I also did it. It works well.

Grumpy_Mike, yeah, okay, I didn't read it very well.
And I have also made that circuit with transistors. With too many I2C modules at 3.3V it didn't work so well anymore. The modules with the mosfets have not failed me yet.

With too many I2C modules at 3.3V it didn't work so well anymore.

What pull ups were you using on the 3V3 side? I have gone down to 1K8 on occasions.

I don't know anymore, I think 10k plus all the pullups on the modules.
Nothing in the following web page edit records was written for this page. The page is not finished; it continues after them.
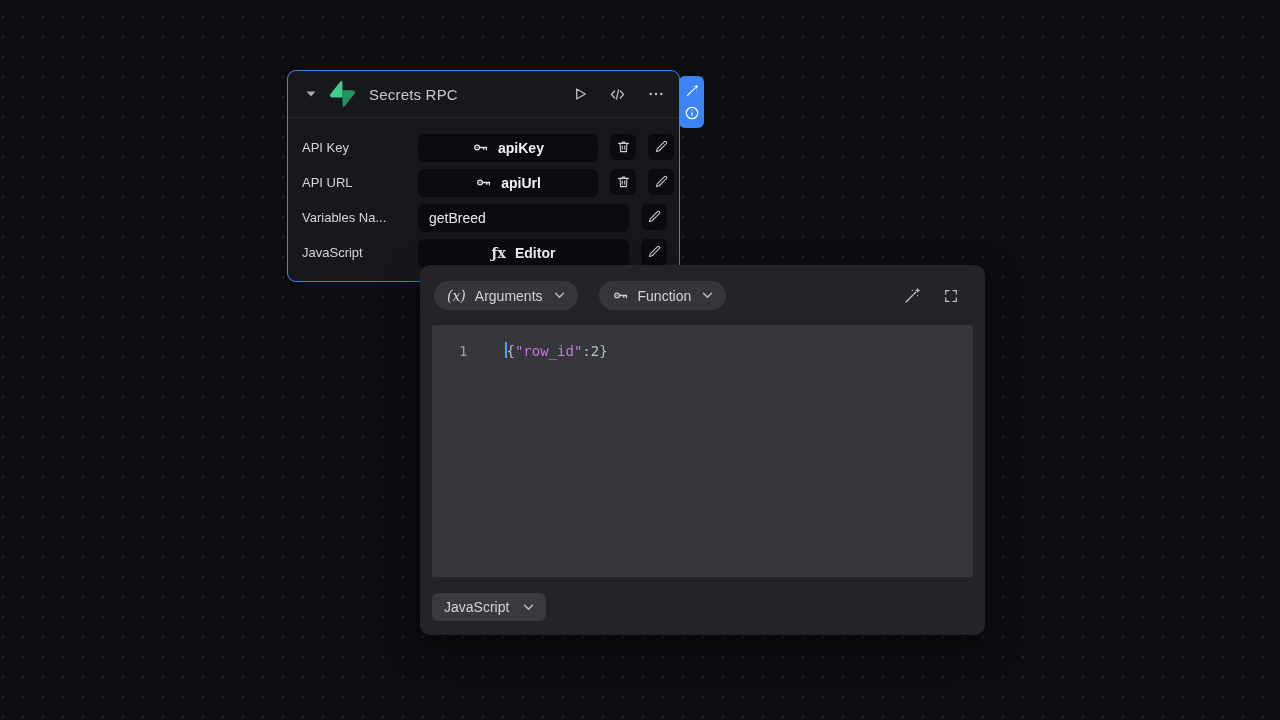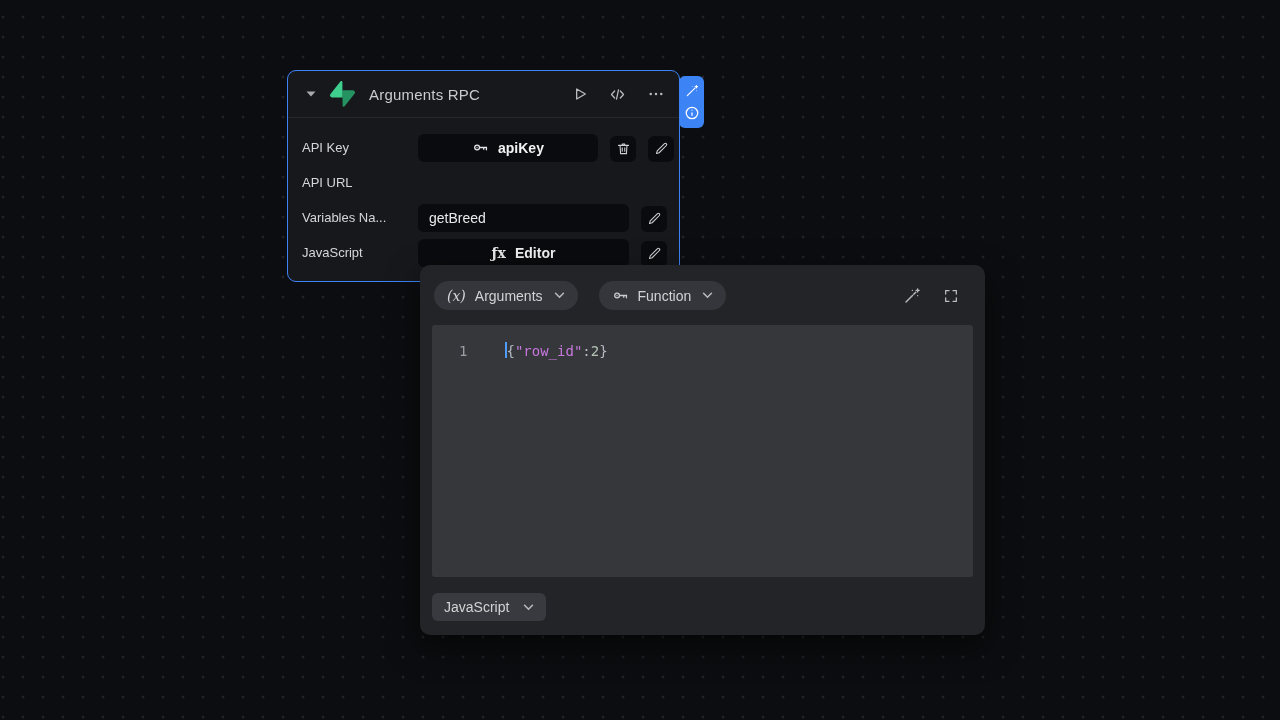--- a/index.html
+++ b/index.html
@@ -93,7 +93,7 @@
           <path d="M45.317 2.07103C48.1765 -1.53037 53.9745 0.442937 54.0434 5.041L54.4849 72.2922H9.83113C1.64038 72.2922 -2.92775 62.8321 2.1655 56.4175L45.317 2.07103Z" fill="#3ECF8E"></path>
         </svg>
       </span>
-      <span class="node-title">Arguments RPC</span>
+      <span class="node-title">Secrets RPC</span>
       <div class="header-actions">
         <button class="icon-btn">
           <svg width="16" height="16" viewBox="0 0 24 24" fill="none" stroke="currentColor" stroke-width="2" stroke-linejoin="round">

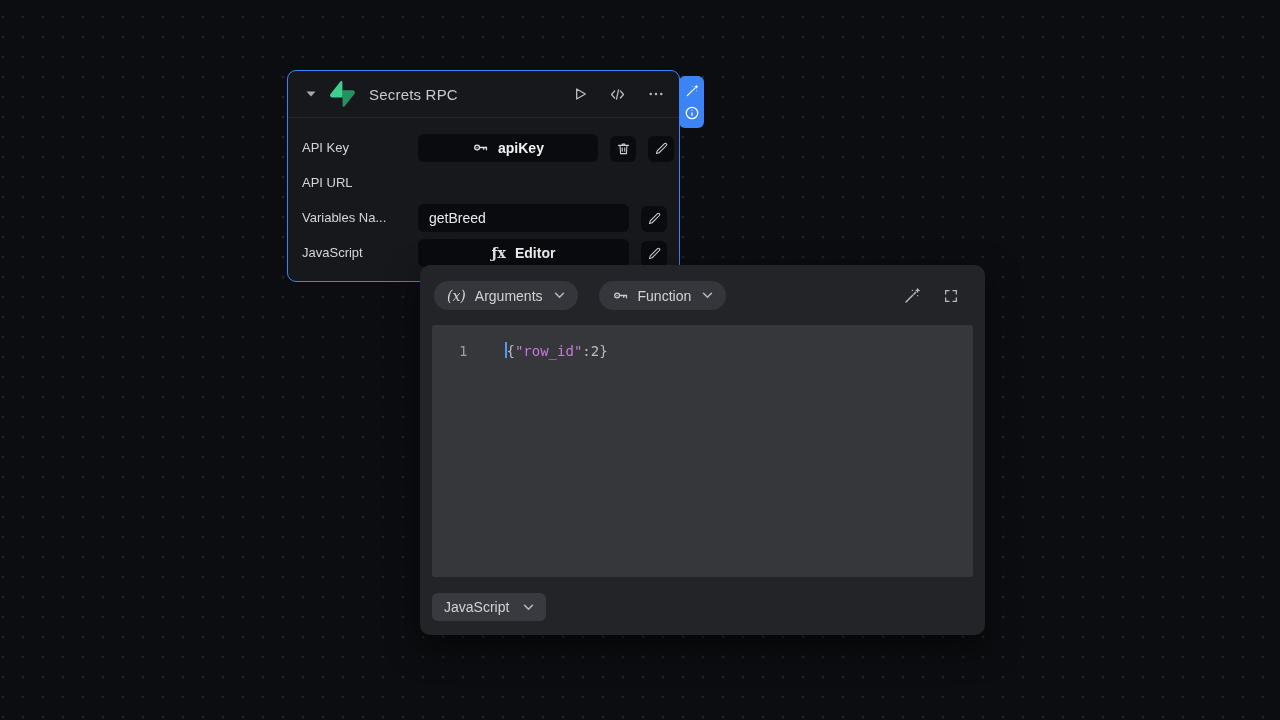--- a/index.html
+++ b/index.html
@@ -26,7 +26,7 @@
   .node-body { padding:12px 14px 0 14px; }
   .row { display:flex; align-items:center; height:35px; }
   .row-label { width:116px; flex:none; font-size:13px; color:#d5d6d8; white-space:nowrap; overflow:hidden; }
-  .row-controls { display:flex; align-items:flex-end; gap:12px; }
+  .row-controls { display:flex; align-items:flex-start; gap:12px; }
   .pill-secret { width:180px; height:28px; background:#0a0b0e; border:none; border-radius:6px;
     color:#f1f2f3; font-size:14px; font-weight:600; display:flex; align-items:center;
     justify-content:center; gap:9px; cursor:pointer; font-family:inherit; }

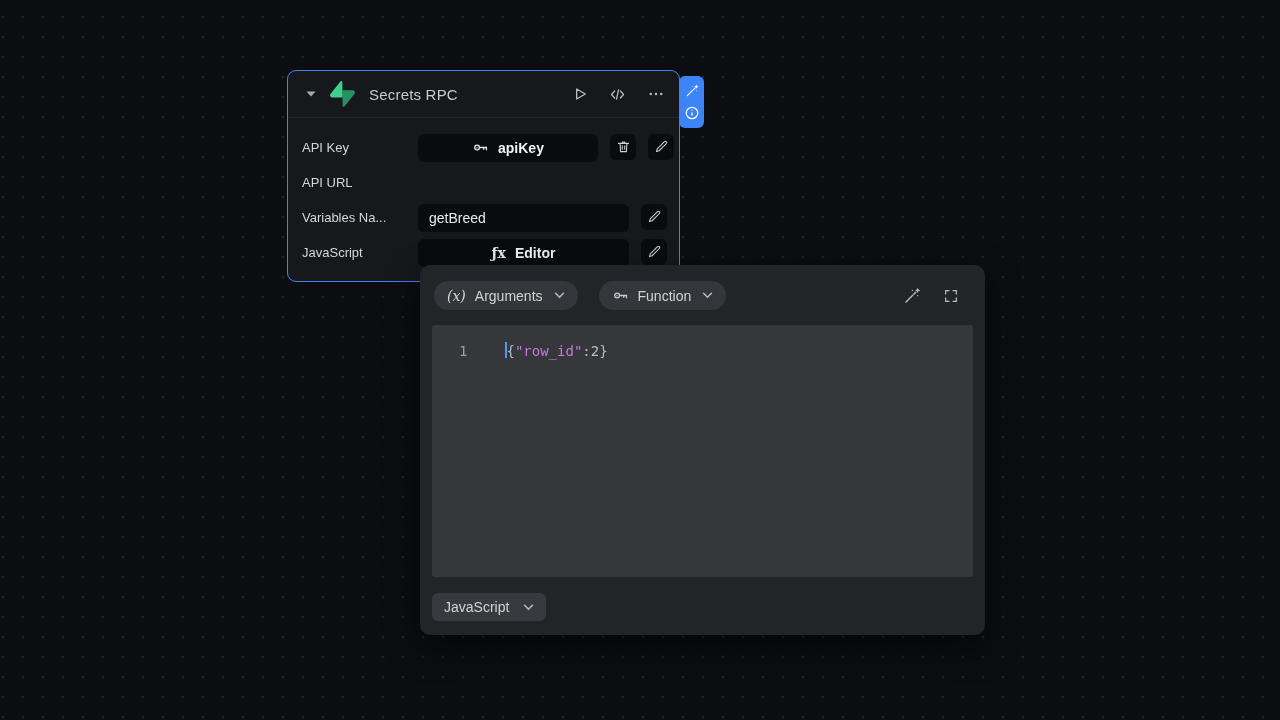--- a/index.html
+++ b/index.html
@@ -148,6 +148,29 @@
 
       <div class="row">
         <span class="row-label">API URL</span>
+        <div class="row-controls">
+          <button class="pill-secret">
+            <span class="key-ic">
+              <svg width="17" height="17" viewBox="0 0 24 24" fill="none" stroke="currentColor" stroke-width="1.8" stroke-linecap="round">
+                  <circle cx="7.2" cy="12" r="3.4"></circle>
+                  <circle cx="7.2" cy="12" r="0.3"></circle>
+                  <path d="M10.6 12h9.8v3.2M16.6 12v2.6"></path>
+                </svg>
+            </span>
+            <span>apiUrl</span>
+          </button>
+          <button class="btn-sq">
+            <svg width="15" height="15" viewBox="0 0 24 24" fill="none" stroke="currentColor" stroke-width="1.7" stroke-linecap="round" stroke-linejoin="round">
+                <path d="M4 7h16M10 7V4.8h4V7M6.5 7l.8 13.2h9.4L17.5 7"></path>
+                <path d="M10 11v5.5M14 11v5.5"></path>
+              </svg>
+          </button>
+          <button class="btn-sq">
+            <svg width="15" height="15" viewBox="0 0 24 24" fill="none" stroke="currentColor" stroke-width="1.7" stroke-linejoin="round">
+                <path d="M4 20l1.2-4.2L16.8 4.2a2 2 0 0 1 2.8 0l.2.2a2 2 0 0 1 0 2.8L8.2 18.8 4 20Z"></path>
+              </svg>
+          </button>
+        </div>
       </div>
 
       <div class="row">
I think it is somewhere in my shed deep down under boxes.

somewhere in my shed deep down under boxes.

I have just moved house, I have boxes, over 50 years of accumulated treasure.

IMG_0271.jpg

Dear Sir,

When you did your PhD, I have not been born ! Congratulation to your 50 years great career!
Your profile is inspiring to all of us.

I am really lucky to have help from such great Engineer and Scientist!
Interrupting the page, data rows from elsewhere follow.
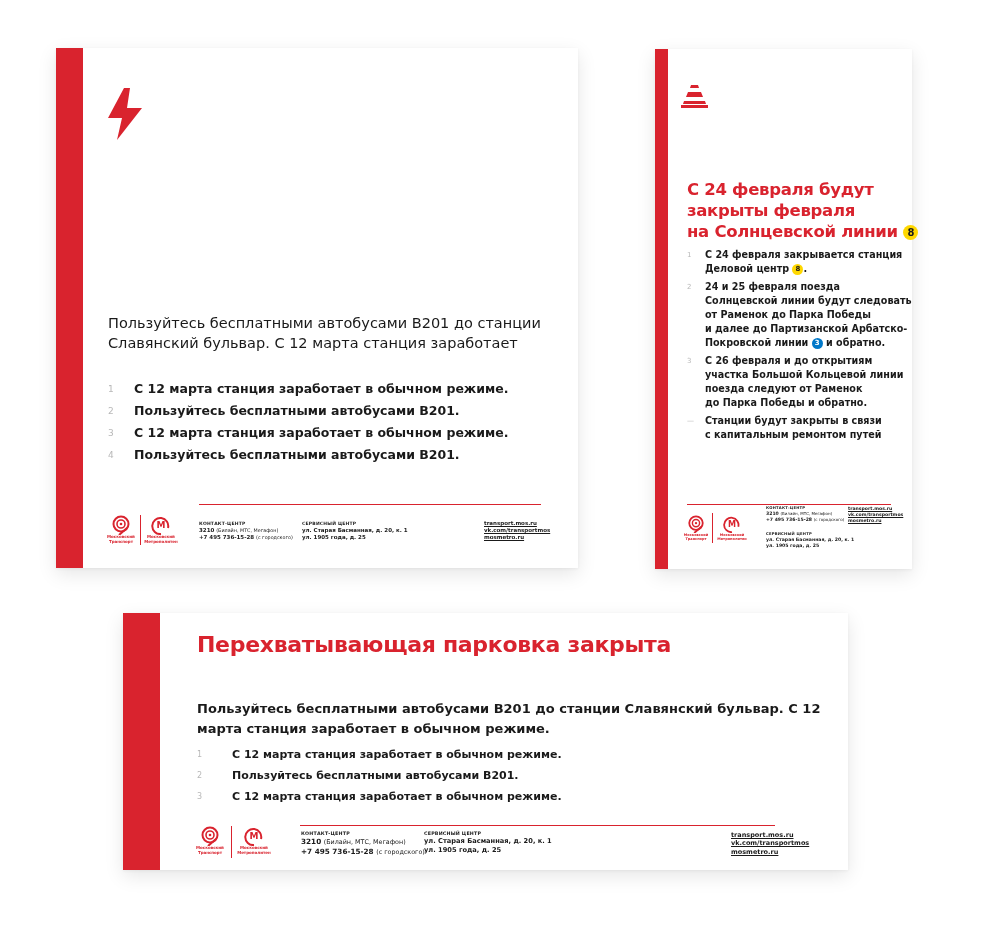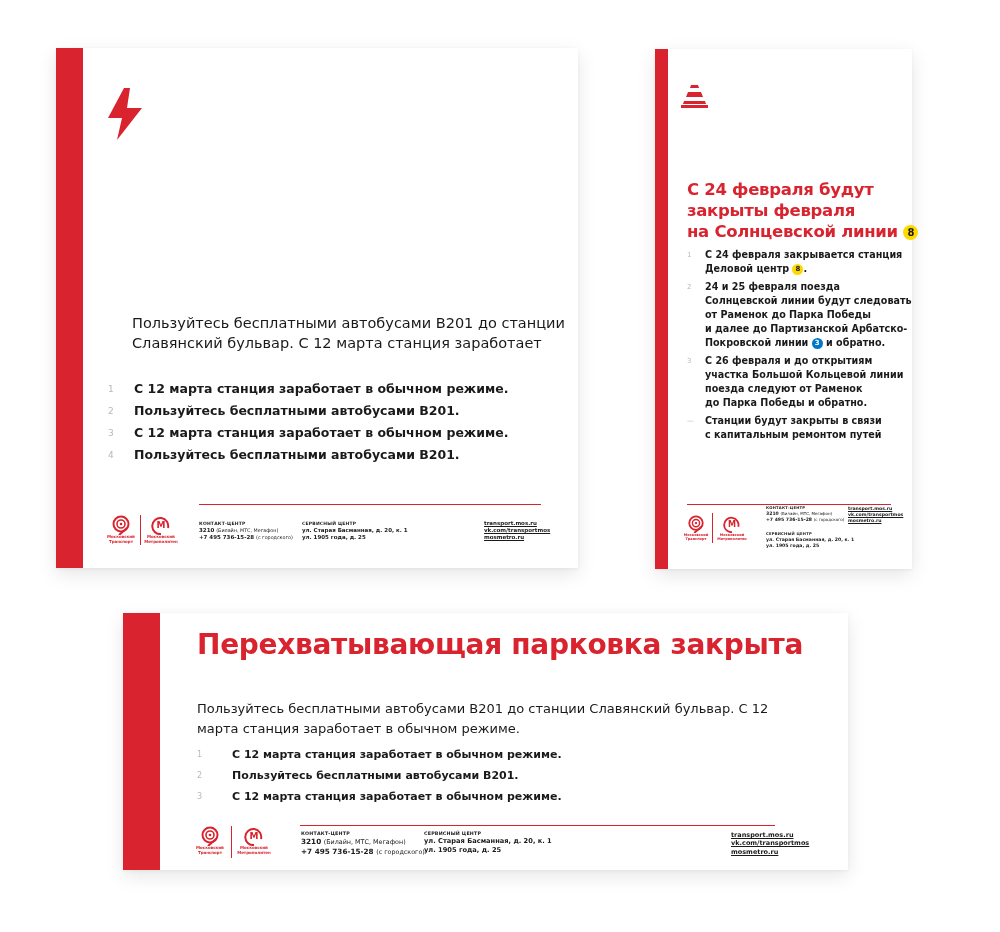--- a/index.html
+++ b/index.html
@@ -44,7 +44,7 @@
   </svg>
 
 
-  <div class="lead" style="left:52px; top:265px; font-size:14.5px; line-height:20px;margin-left:24px;">
+  <div class="lead" style="left:52px; top:265px; font-size:14.5px; line-height:20px;">
     <div>Пользуйтесь бесплатными автобусами В201 до станции</div>
     <div>Славянский бульвар. С 12 марта станция заработает</div>
   </div>

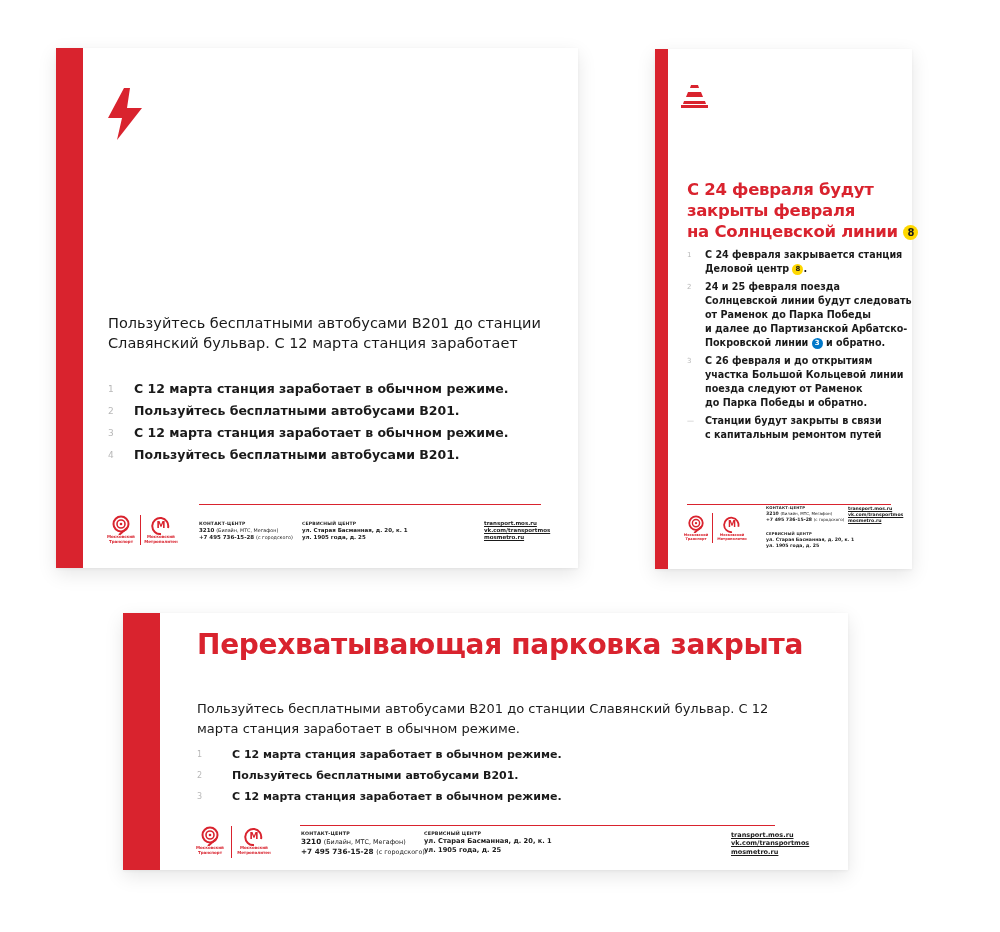--- a/index.html
+++ b/index.html
@@ -188,7 +188,7 @@
 <div class="card" style="left:123px; top:613px; width:725px; height:257px;">
   <div class="bar" style="width:37px;"></div>
 
-  <div class="title" style="left:74px; top:16px; font-size:28px; line-height:31px;">
+  <div class="title" style="left:74px; top:16px; font-size:22px; line-height:31px;">
     <div>Перехватывающая парковка закрыта</div>
   </div>
 

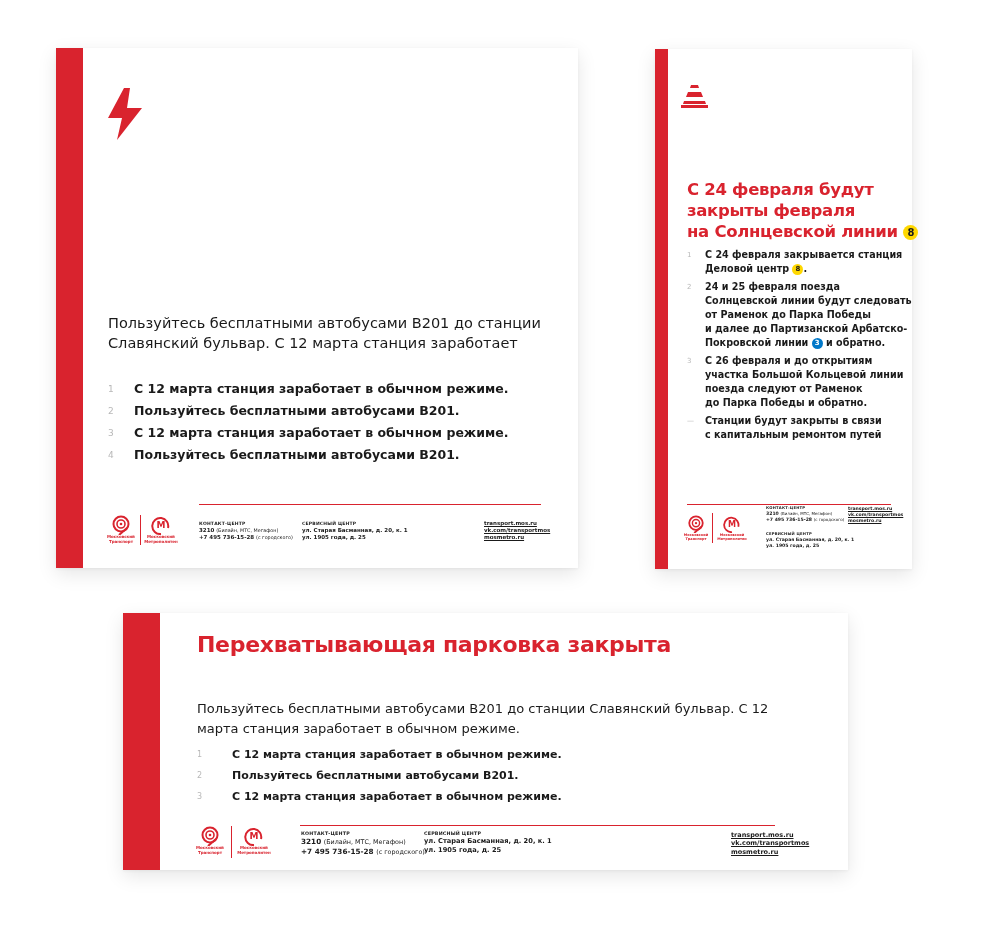--- a/index.html
+++ b/index.html
@@ -192,7 +192,7 @@
     <div>Перехватывающая парковка закрыта</div>
   </div>
 
-  <div class="lead" style="left:74px; top:86px; font-size:13px; line-height:20px; font-weight:normal;">
+  <div class="lead" style="left:74px; top:86px; font-size:13px; line-height:20px; font-weight:bold;">
     <div>Пользуйтесь бесплатными автобусами В201 до станции Славянский бульвар. С 12</div>
     <div>марта станция заработает в обычном режиме.</div>
   </div>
I am working now few sensors, one of them is 3-Axis, 12-bit, Digital
Accelerometer.

Can you give me an idea to calculate accuracy ?

Regards
Hasan

Can you give me an idea to calculate accuracy ?

Not too sure what you mean.

The best way is to look at the data sheet.

The only way to know how accurate a sensor is to calibrate it against a known quantity, and that can be tricky for an accelerometer without a whole room full of test equipment.

Dear Sir,

I am working with MMA8652FC, 3-Axis, 12-bit, Digital Accelerometer.
Its built in FRDM-FXS-MULTI-B free-scale sensor kit.

I have get data by applying I2C in Aduino Uno.

But, seems 3-axis sensor accuracy calculation is challenging, http://electronics.stackexchange.com/questions/33374/choosing-an-accelerometer

Kindly help me what to do for better measurement ? What to do for better performance and accuracy?
Should I use 2-axis sensor?

For reference, kindly look at this attachment.

MMA8652FC.pdf (491 KB)

Angulo_Acelerometro.pdf (581 KB)

FRDM-FXS-MULTI-B.pdf (181 KB)

What to do for better performance and accuracy?

It is basically down to the sensor and your requirements. How far are the two out from each other?

Understand that these sensors are not perfect, they all suffer from noise and drift so you have to resort to extra tricks when using them, like supporting and correcting them with other sensors like gyroscopes.

But unless you have a specific requirement of what parameters you want to achieve you are wasting your time worrying about it.
Some problems like inertial navigation tracking are beyond what the present day sensors can do.